◆ Extracted material ◆
* * *

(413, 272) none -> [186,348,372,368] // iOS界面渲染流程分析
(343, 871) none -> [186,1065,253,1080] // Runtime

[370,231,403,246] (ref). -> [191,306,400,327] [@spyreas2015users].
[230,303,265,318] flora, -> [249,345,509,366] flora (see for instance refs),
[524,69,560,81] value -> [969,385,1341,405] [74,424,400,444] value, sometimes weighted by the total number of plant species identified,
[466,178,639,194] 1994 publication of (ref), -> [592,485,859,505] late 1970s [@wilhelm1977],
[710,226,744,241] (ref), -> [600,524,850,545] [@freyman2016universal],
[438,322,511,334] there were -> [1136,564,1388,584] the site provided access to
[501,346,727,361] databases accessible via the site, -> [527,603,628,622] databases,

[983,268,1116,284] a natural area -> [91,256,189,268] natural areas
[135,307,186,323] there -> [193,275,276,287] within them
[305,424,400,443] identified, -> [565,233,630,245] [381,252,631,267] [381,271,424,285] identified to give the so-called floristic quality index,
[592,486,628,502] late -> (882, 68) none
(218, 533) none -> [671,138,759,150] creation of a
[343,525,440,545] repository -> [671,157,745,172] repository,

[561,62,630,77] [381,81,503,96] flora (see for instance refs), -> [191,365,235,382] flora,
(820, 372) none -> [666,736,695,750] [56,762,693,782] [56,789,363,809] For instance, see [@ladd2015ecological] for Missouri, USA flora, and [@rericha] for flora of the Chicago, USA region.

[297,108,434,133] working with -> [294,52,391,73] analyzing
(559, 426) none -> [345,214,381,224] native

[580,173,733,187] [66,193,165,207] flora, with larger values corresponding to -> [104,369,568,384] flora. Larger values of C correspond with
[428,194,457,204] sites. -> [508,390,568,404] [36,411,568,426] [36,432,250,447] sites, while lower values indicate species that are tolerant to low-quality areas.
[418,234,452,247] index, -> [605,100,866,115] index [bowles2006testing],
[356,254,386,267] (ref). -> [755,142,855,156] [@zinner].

* * *

◆ What the task requires ◆
In the records, find every line that has the string "flora" and copy it.

◆ Task response ◆
[230,303,265,318] flora, -> [249,345,509,366] flora (see for instance refs),
[561,62,630,77] [381,81,503,96] flora (see for instance refs), -> [191,365,235,382] flora,
(820, 372) none -> [666,736,695,750] [56,762,693,782] [56,789,363,809] For instance, see [@ladd2015ecological] for Missouri, USA flora, and [@rericha] for flora of the Chicago, USA region.
[580,173,733,187] [66,193,165,207] flora, with larger values corresponding to -> [104,369,568,384] flora. Larger values of C correspond with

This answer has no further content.